Unter Eid räumte der CEO ein, dass Maßnahmen zum Schutz von Kindern unter 13 Jahren vor der Kontoeröffnung zu spät eingeführt wurden. Instagram verlangte erst ab 2019 ein Geburtsdatum und erweiterte und verschärfte die Kontrollen in den Folgejahren. Er gab zu, dass diese Maßnahmen früher hätten umgesetzt werden können, betonte aber gleichzeitig, dass die Erhöhung der Bildschirmzeit nicht mehr die aktuelle Priorität sei.
Interne Ziele geprüft
Die Anhörung brachte interne Dokumente ans Licht, in denen zuvor Ziele zur Steigerung der durchschnittlichen Nutzungsdauer genannt wurden. Auf die Frage nach einem Ziel aus dem Jahr 2015, das Nutzerengagement innerhalb von drei Jahren deutlich zu steigern, räumte die Führungskraft die Existenz solcher Indikatoren ein, betonte aber gleichzeitig, die Strategie inzwischen auf den Nutzen für die Nutzer ausgerichtet zu haben. Weitere, aktuellere Dokumente, die tägliche Nutzungsschwellenwerte nannten, wurden von den Klägern vorgelegt, um ihre These einer Kundenbindungsstrategie zu untermauern.

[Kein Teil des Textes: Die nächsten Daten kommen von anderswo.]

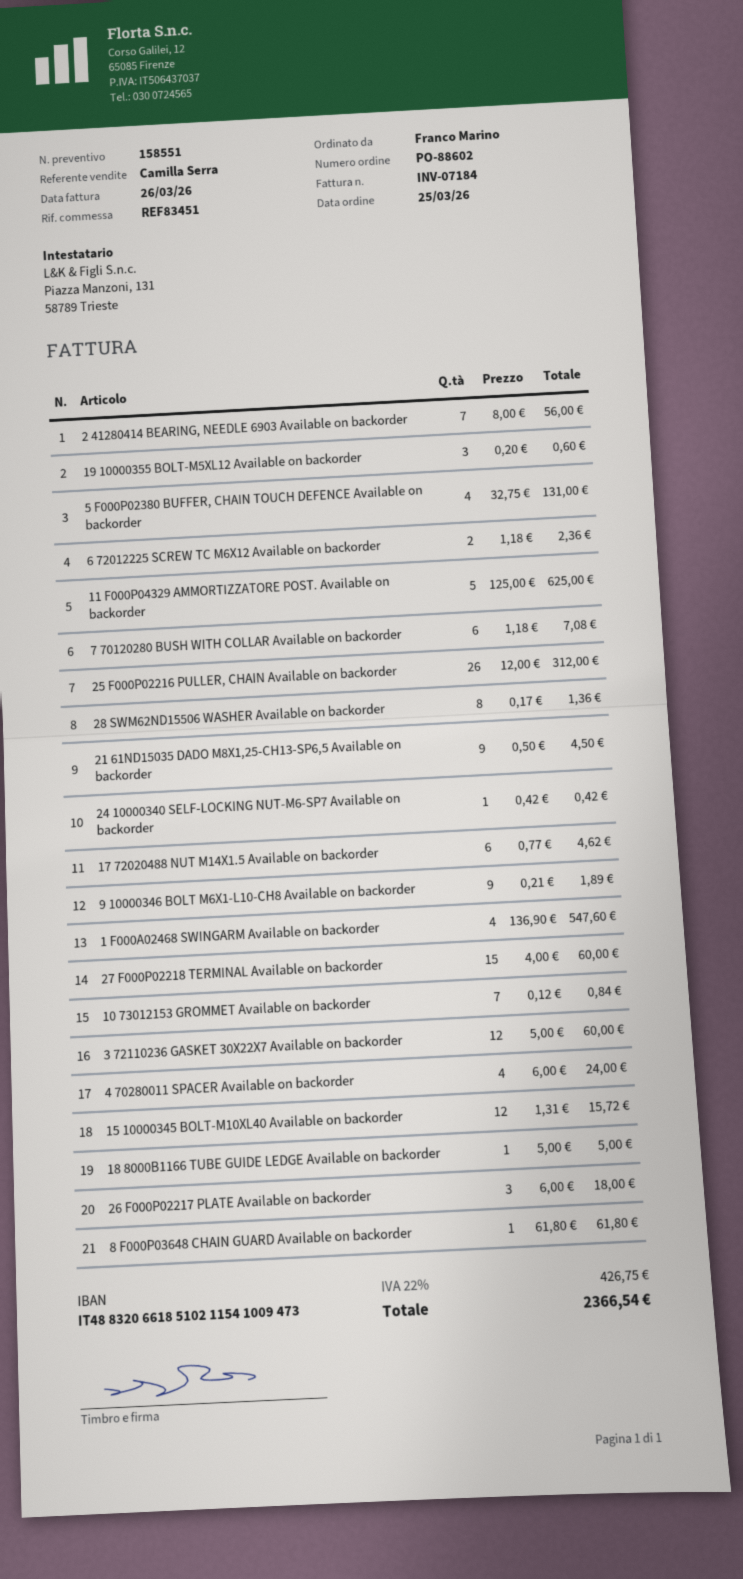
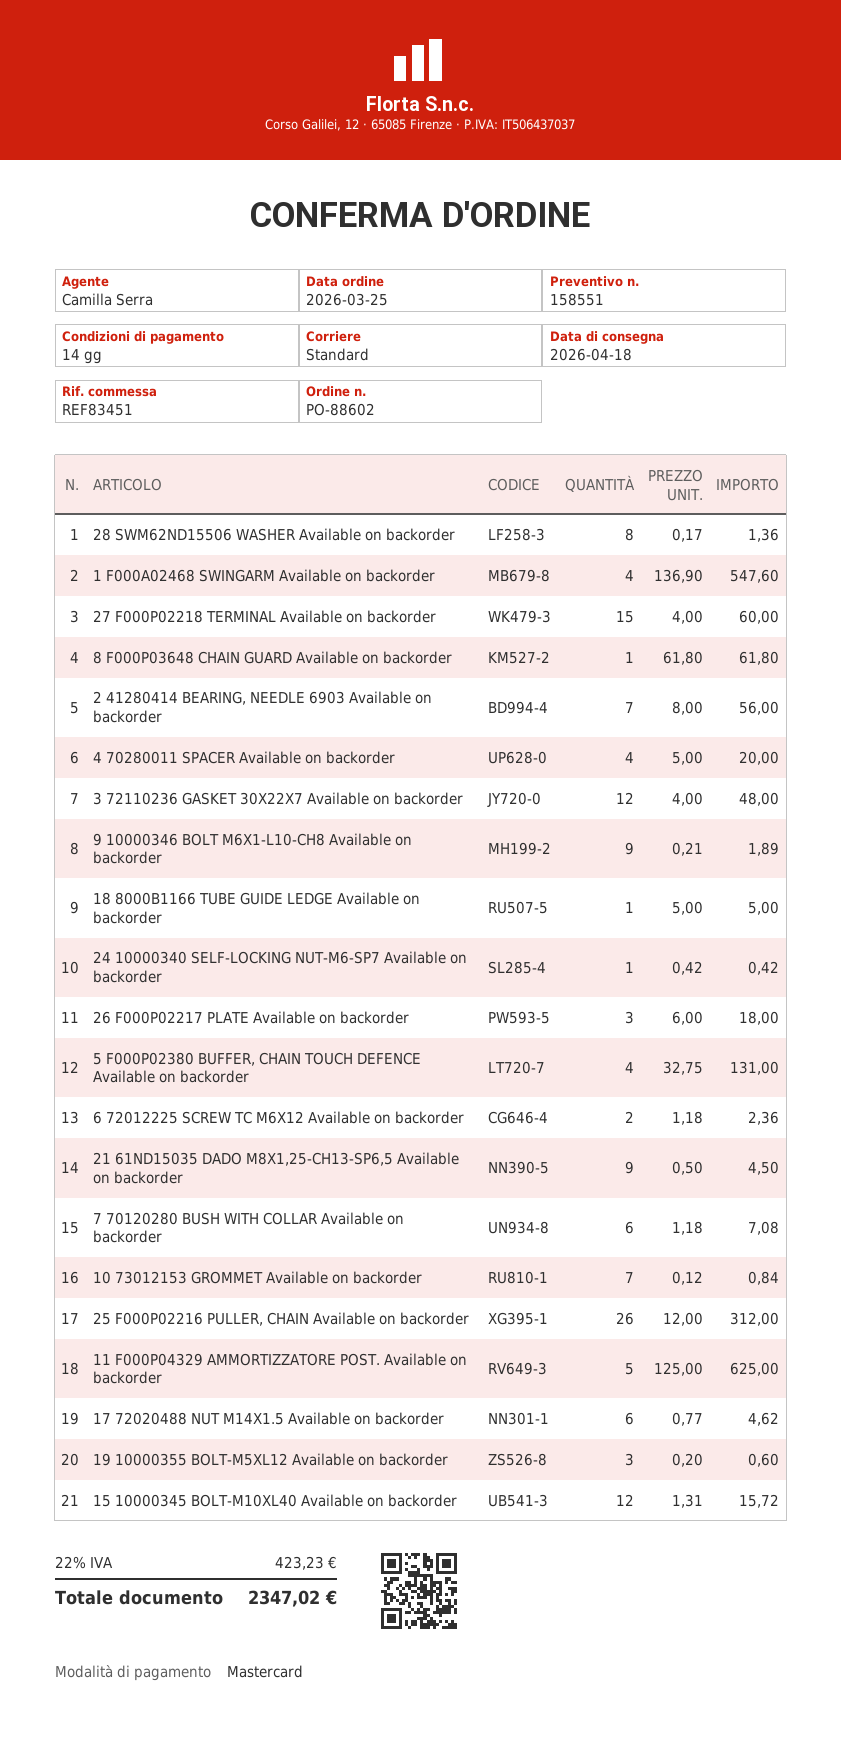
3 72110236 GASKET 30X22X7 Available on backorder: 12 x 5.00 = 60.00 -> 12 x 4.00 = 48.00
4 70280011 SPACER Available on backorder: 4 x 6.00 = 24.00 -> 4 x 5.00 = 20.00
tax: 22% = 426.75 -> 22% = 423.23
total: 2366.54 -> 2347.02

Die Jury muss entscheiden, ob die Plattformen zu den Problemen einer jungen Amerikanerin, heute 20 Jahre alt, beigetragen haben, die angibt, seit ihrer Kindheit exzessiv soziale Medien zu nutzen. Dieser Fall ist Teil einer Reihe von Prozessen, die die mögliche Verantwortung großer digitaler Anbieter für den Anstieg von Angstzuständen, Depressionen und riskantem Verhalten unter Jugendlichen untersuchen sollen.